▶ HOW TO COMPLETE THIS TASK: Below this sentence is a listing; return exactly its lines from the one with "0 16px; overflow:hidden;text-decoration:underline;" to the one with "position:absolute; left:50%; transform:translateX(-50%);", both kept, and nothing more.

▶ DATA:
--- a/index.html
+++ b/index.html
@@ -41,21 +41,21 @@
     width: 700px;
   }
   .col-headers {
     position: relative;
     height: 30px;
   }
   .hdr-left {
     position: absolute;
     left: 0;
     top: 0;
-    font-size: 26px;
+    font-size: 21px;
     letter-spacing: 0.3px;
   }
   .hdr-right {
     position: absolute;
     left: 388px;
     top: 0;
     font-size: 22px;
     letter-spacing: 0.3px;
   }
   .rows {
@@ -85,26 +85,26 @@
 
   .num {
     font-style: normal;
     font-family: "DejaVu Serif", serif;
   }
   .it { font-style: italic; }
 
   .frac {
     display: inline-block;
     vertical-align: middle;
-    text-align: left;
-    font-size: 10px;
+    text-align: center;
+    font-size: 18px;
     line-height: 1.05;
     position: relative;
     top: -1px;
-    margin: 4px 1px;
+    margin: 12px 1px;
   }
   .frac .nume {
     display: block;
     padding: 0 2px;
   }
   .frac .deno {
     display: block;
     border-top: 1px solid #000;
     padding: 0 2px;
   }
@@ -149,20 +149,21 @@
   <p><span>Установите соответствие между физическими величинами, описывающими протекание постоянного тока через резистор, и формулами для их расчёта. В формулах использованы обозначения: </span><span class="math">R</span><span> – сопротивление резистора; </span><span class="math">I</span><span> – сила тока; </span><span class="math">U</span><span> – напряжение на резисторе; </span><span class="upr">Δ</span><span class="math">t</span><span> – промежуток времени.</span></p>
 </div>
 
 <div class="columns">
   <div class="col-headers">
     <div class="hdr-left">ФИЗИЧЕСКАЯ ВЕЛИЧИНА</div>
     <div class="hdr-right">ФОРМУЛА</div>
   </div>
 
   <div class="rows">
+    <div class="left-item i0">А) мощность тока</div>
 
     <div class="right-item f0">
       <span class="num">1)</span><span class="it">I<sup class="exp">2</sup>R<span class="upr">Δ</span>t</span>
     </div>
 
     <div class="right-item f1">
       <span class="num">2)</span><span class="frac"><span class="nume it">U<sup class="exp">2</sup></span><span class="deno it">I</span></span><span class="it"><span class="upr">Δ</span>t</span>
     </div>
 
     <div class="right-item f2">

...

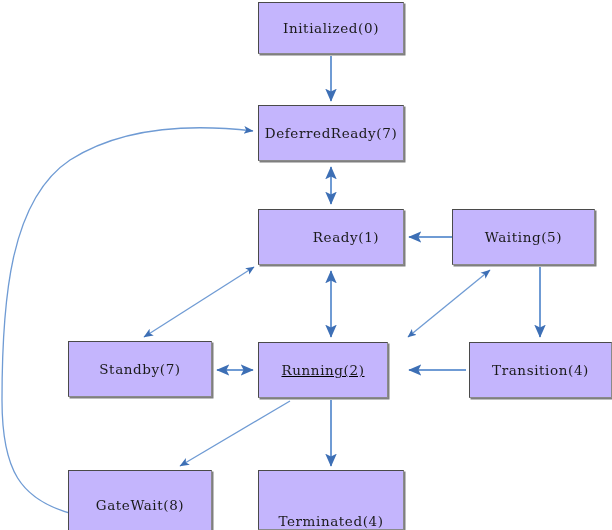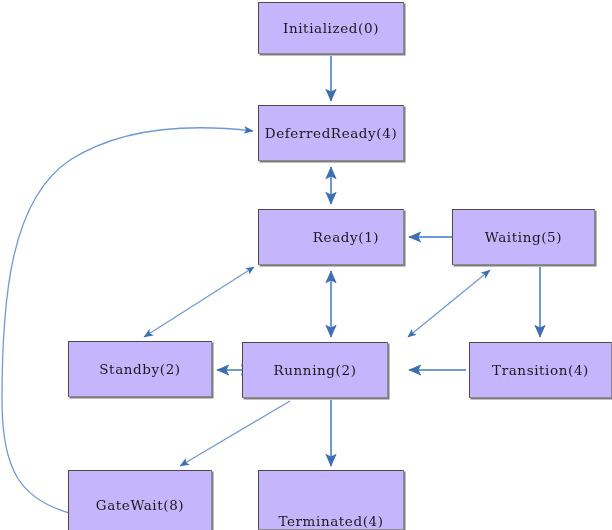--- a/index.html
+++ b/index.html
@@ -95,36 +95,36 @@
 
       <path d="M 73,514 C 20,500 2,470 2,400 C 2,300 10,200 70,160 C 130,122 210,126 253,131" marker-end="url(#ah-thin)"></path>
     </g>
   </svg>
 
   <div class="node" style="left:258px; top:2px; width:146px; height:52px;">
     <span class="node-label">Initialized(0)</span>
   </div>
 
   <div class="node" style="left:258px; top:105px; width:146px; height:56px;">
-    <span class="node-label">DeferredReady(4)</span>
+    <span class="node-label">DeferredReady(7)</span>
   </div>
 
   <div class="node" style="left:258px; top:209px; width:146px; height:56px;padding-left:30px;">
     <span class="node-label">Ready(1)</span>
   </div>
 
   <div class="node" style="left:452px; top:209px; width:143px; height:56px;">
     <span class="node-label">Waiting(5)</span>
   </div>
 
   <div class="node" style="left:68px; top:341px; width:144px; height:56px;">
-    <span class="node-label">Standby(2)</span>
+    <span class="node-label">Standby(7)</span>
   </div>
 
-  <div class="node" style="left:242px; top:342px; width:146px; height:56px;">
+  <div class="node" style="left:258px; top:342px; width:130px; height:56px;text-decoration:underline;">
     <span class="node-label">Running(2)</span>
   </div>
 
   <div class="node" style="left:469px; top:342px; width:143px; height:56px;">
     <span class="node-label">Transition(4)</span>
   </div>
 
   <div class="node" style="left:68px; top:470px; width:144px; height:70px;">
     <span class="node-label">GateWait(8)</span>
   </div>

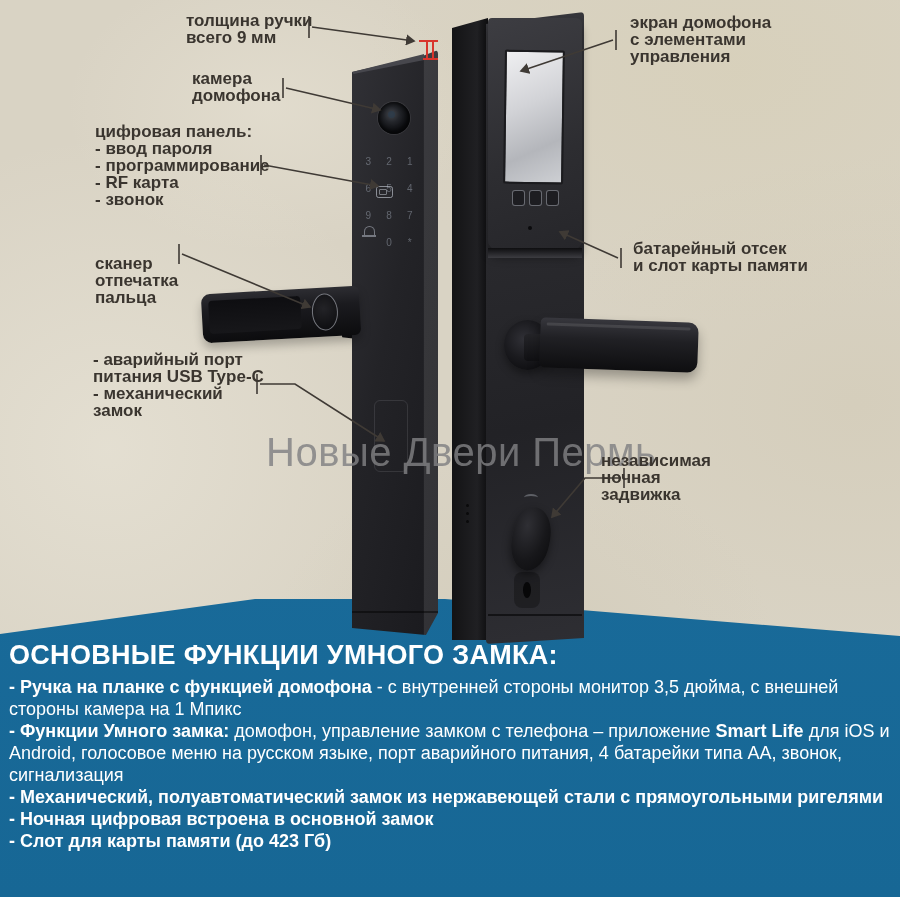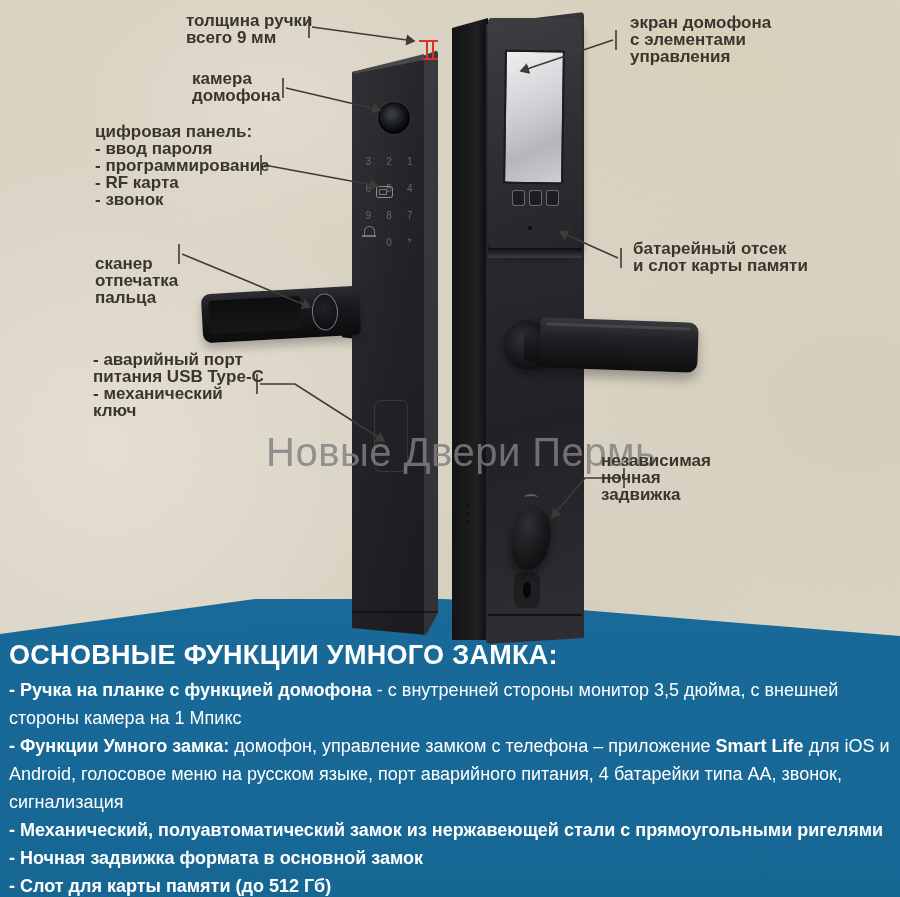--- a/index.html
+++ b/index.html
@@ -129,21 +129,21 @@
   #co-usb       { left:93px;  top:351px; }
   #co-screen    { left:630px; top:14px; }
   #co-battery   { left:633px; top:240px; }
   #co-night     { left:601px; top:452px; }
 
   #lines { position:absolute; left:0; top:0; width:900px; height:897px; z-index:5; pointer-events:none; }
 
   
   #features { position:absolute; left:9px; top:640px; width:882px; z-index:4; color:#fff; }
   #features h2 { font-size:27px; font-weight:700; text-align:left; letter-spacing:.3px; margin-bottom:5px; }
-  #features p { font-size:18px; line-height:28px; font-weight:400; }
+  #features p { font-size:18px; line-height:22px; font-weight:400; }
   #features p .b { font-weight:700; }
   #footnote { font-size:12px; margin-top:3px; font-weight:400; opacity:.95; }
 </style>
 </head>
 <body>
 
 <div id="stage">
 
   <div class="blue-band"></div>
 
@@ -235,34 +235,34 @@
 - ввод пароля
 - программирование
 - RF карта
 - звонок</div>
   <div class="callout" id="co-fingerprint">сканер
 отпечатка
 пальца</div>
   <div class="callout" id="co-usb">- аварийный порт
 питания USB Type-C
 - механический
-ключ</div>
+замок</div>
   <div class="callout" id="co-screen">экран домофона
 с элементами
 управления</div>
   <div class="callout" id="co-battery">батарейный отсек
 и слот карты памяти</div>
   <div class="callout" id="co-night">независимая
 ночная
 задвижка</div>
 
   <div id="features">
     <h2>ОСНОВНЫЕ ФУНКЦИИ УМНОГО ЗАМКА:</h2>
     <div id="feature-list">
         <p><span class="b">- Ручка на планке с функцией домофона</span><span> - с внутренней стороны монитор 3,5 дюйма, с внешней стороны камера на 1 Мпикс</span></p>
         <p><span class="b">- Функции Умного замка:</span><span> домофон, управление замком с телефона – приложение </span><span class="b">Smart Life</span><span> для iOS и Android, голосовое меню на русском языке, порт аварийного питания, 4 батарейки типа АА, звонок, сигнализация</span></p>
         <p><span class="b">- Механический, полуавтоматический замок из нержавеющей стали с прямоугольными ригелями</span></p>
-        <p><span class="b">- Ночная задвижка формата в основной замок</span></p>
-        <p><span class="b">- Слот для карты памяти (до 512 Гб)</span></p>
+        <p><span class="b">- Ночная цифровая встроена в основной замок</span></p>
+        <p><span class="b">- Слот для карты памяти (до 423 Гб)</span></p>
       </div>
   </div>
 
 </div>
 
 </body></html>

* * *

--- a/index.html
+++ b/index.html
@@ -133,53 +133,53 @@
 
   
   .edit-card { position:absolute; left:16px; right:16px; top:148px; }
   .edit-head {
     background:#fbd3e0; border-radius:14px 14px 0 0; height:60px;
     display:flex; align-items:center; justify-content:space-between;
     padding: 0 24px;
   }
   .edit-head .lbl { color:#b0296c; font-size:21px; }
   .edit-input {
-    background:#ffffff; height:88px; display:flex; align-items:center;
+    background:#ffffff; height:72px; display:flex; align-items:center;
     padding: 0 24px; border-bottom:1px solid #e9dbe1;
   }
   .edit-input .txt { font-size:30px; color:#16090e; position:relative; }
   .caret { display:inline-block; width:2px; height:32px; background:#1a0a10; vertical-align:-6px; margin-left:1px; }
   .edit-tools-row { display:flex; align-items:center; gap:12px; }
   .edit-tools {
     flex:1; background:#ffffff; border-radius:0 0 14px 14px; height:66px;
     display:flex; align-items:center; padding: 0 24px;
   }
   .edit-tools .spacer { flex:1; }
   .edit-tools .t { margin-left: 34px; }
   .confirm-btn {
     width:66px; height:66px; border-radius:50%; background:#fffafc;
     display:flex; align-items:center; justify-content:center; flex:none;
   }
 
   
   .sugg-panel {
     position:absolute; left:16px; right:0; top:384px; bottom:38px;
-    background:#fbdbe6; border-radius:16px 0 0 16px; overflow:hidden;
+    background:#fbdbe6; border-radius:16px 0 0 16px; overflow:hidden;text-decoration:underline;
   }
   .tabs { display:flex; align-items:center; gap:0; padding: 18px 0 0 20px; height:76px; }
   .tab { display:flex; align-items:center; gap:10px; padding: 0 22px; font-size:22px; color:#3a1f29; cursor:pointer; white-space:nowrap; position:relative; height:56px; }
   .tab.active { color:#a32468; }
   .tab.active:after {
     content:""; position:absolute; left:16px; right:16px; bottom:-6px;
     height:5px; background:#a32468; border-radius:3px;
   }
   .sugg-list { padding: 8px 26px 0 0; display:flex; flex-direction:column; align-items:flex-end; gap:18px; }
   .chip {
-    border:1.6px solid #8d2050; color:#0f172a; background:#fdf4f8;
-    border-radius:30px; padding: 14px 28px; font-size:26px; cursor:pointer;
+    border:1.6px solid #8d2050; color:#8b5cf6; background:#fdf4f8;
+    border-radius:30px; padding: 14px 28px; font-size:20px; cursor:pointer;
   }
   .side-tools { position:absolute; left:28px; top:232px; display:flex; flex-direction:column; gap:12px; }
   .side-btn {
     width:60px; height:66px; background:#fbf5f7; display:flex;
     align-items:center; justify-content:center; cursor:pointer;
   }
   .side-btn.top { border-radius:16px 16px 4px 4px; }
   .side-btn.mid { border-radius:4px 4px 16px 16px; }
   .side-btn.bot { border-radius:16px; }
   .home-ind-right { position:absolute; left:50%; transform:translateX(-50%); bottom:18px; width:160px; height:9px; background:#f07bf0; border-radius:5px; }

▶ REPLY:
+    background:#fbdbe6; border-radius:16px 0 0 16px; overflow:hidden;text-decoration:underline;
   }
   .tabs { display:flex; align-items:center; gap:0; padding: 18px 0 0 20px; height:76px; }
   .tab { display:flex; align-items:center; gap:10px; padding: 0 22px; font-size:22px; color:#3a1f29; cursor:pointer; white-space:nowrap; position:relative; height:56px; }
   .tab.active { color:#a32468; }
   .tab.active:after {
     content:""; position:absolute; left:16px; right:16px; bottom:-6px;
     height:5px; background:#a32468; border-radius:3px;
   }
   .sugg-list { padding: 8px 26px 0 0; display:flex; flex-direction:column; align-items:flex-end; gap:18px; }
   .chip {
-    border:1.6px solid #8d2050; color:#0f172a; background:#fdf4f8;
-    border-radius:30px; padding: 14px 28px; font-size:26px; cursor:pointer;
+    border:1.6px solid #8d2050; color:#8b5cf6; background:#fdf4f8;
+    border-radius:30px; padding: 14px 28px; font-size:20px; cursor:pointer;
   }
   .side-tools { position:absolute; left:28px; top:232px; display:flex; flex-direction:column; gap:12px; }
   .side-btn {
     width:60px; height:66px; background:#fbf5f7; display:flex;
     align-items:center; justify-content:center; cursor:pointer;
   }
   .side-btn.top { border-radius:16px 16px 4px 4px; }
   .side-btn.mid { border-radius:4px 4px 16px 16px; }
   .side-btn.bot { border-radius:16px; }
   .home-ind-right { position:absolute; left:50%; transform:translateX(-50%); bottom:18px; width:160px; height:9px; background:#f07bf0; border-radius:5px; }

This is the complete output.